=== WHAT THE EXERCISE ASKS ===
Pick out each line in these entries that contains the string "since".

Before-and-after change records
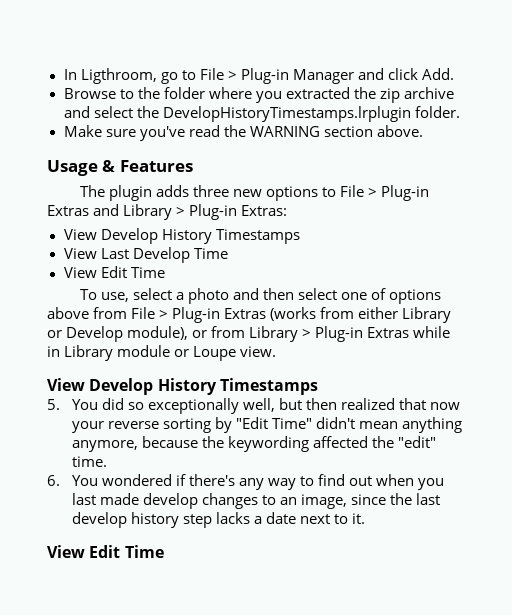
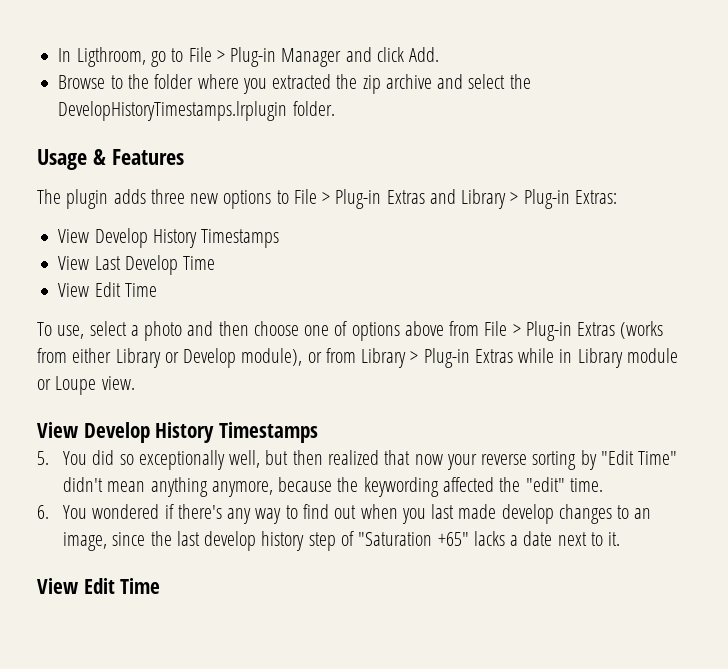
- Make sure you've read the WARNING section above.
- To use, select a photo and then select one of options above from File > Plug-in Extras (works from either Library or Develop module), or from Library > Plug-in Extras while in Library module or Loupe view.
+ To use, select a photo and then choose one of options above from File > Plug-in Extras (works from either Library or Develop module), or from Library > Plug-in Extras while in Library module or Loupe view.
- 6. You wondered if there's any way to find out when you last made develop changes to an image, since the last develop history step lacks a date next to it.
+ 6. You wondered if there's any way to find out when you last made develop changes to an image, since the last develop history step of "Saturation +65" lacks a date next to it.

...

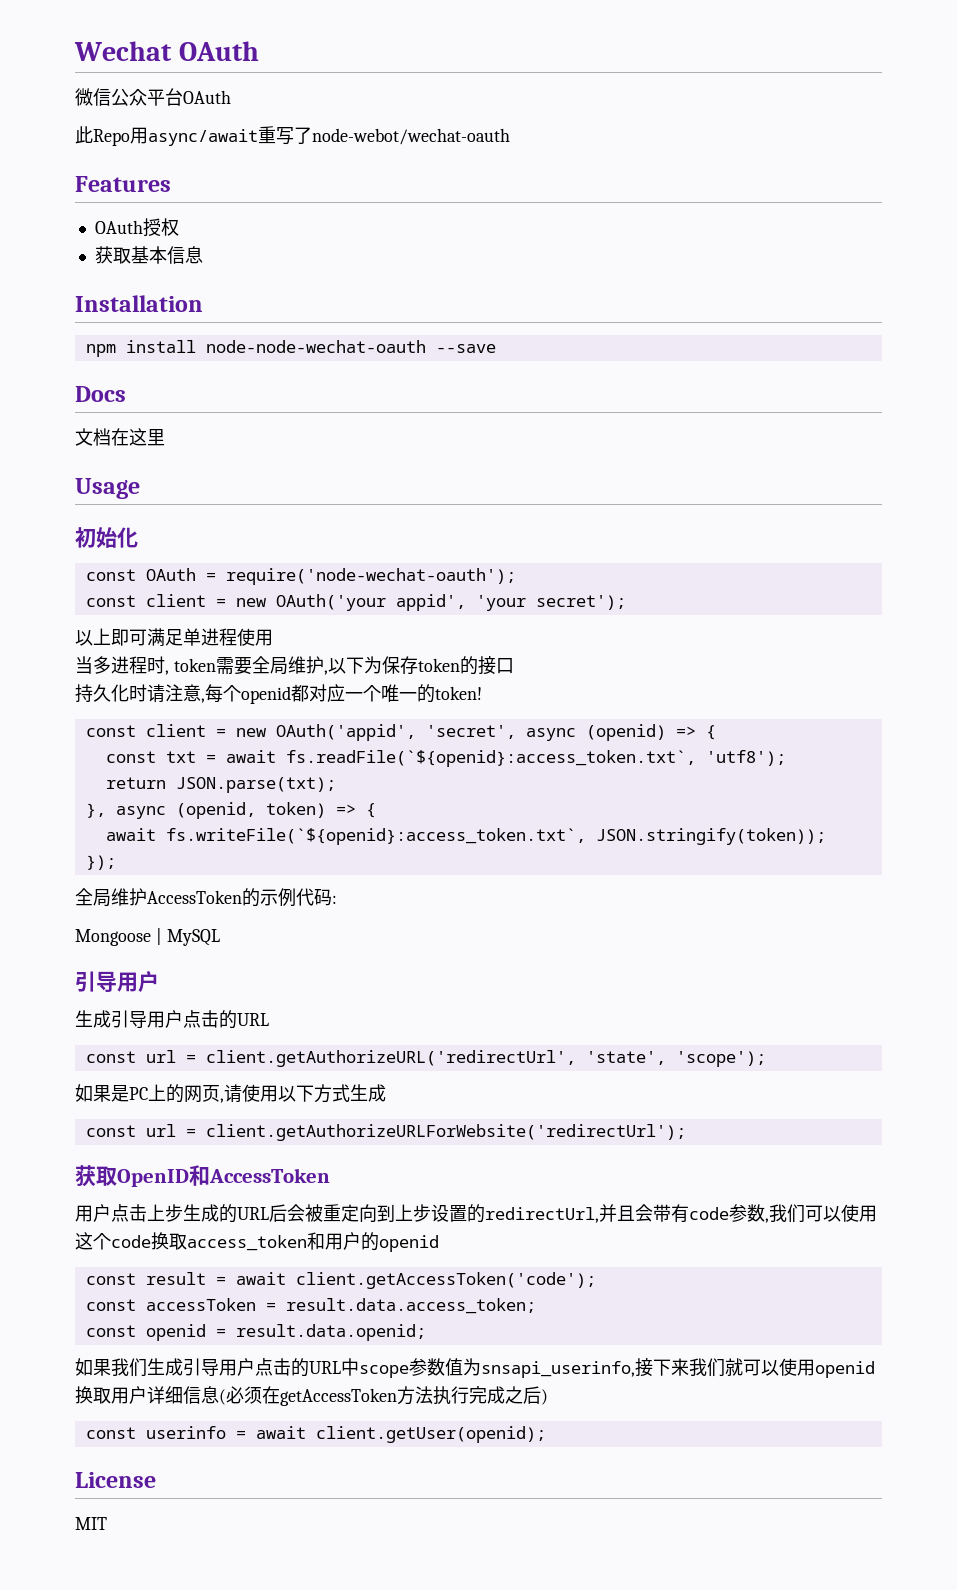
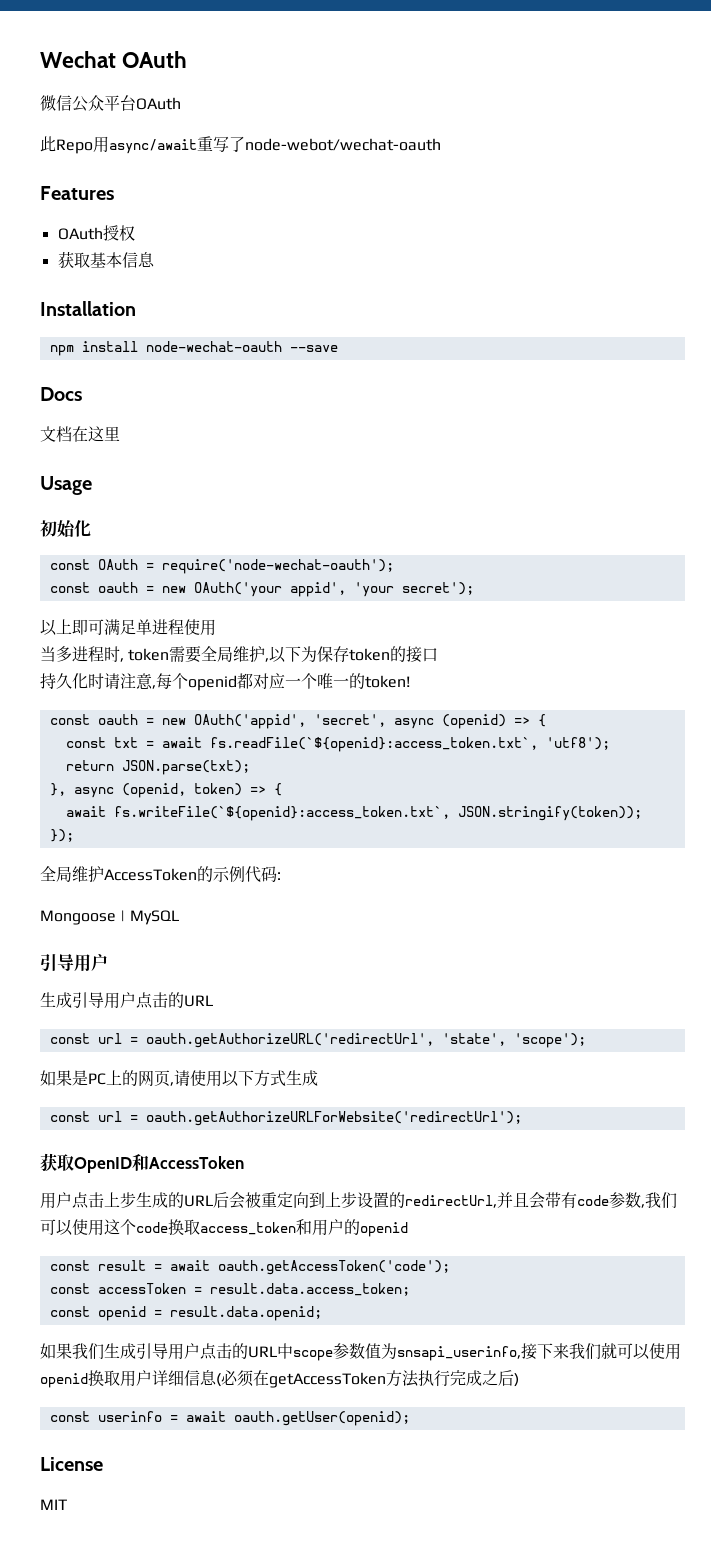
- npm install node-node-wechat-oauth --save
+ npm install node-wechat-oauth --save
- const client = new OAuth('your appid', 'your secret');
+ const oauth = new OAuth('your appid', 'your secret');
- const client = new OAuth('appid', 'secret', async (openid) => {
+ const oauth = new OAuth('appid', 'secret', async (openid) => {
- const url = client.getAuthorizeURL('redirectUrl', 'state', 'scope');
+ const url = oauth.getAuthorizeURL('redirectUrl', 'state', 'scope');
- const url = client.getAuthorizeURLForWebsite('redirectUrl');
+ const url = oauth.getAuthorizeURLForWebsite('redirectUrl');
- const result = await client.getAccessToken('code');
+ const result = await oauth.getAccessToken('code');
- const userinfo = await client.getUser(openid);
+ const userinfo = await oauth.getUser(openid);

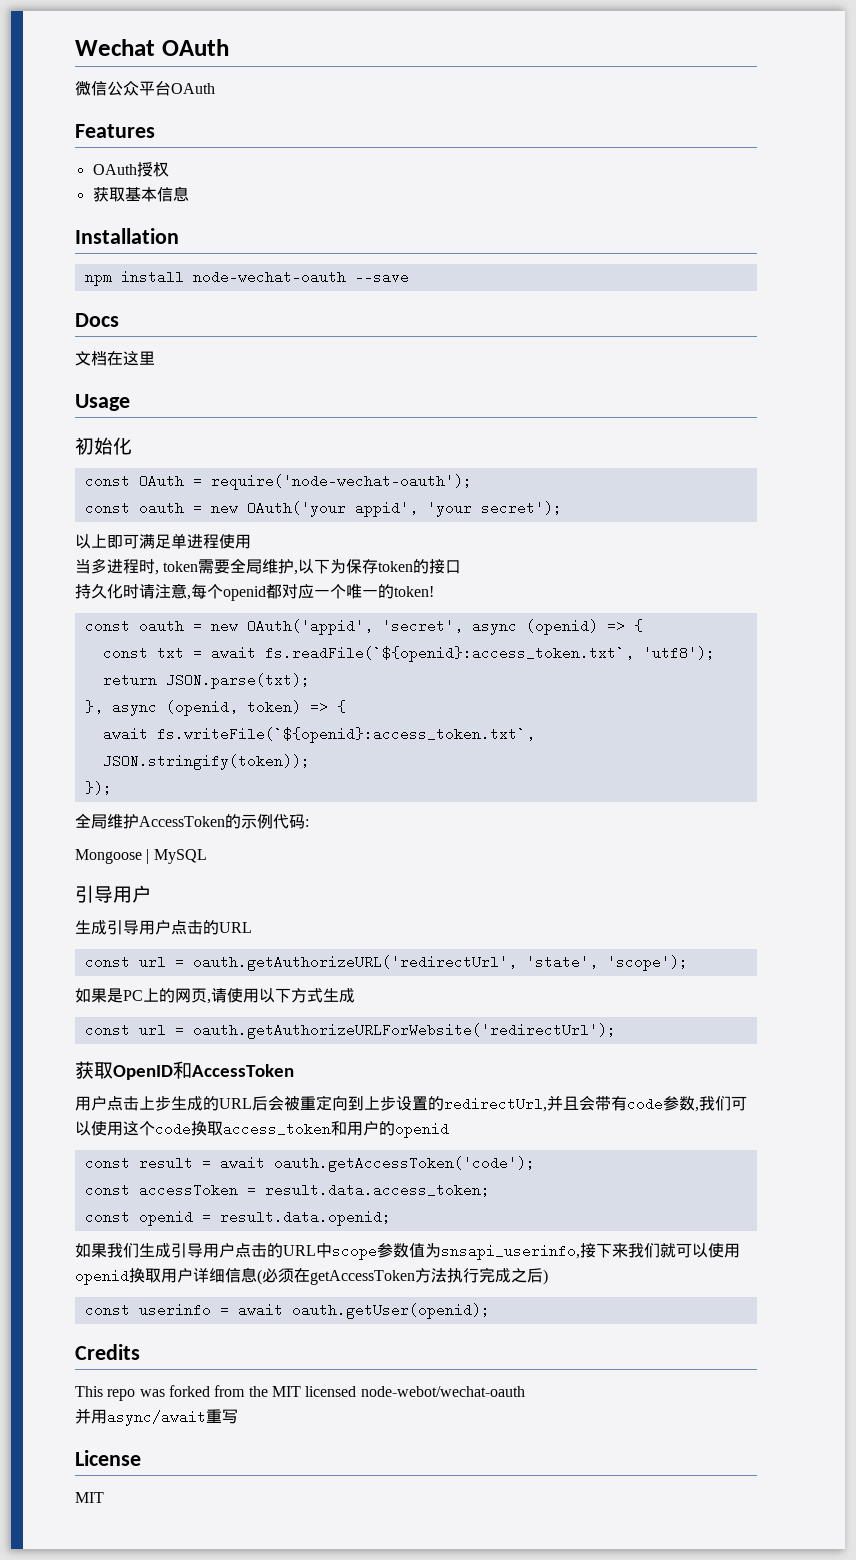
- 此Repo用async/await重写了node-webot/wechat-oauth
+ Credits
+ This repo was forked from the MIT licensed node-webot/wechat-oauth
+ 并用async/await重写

=== ANSWER FOR THE TASK ===
- 6. You wondered if there's any way to find out when you last made develop changes to an image, since the last develop history step lacks a date next to it.
+ 6. You wondered if there's any way to find out when you last made develop changes to an image, since the last develop history step of "Saturation +65" lacks a date next to it.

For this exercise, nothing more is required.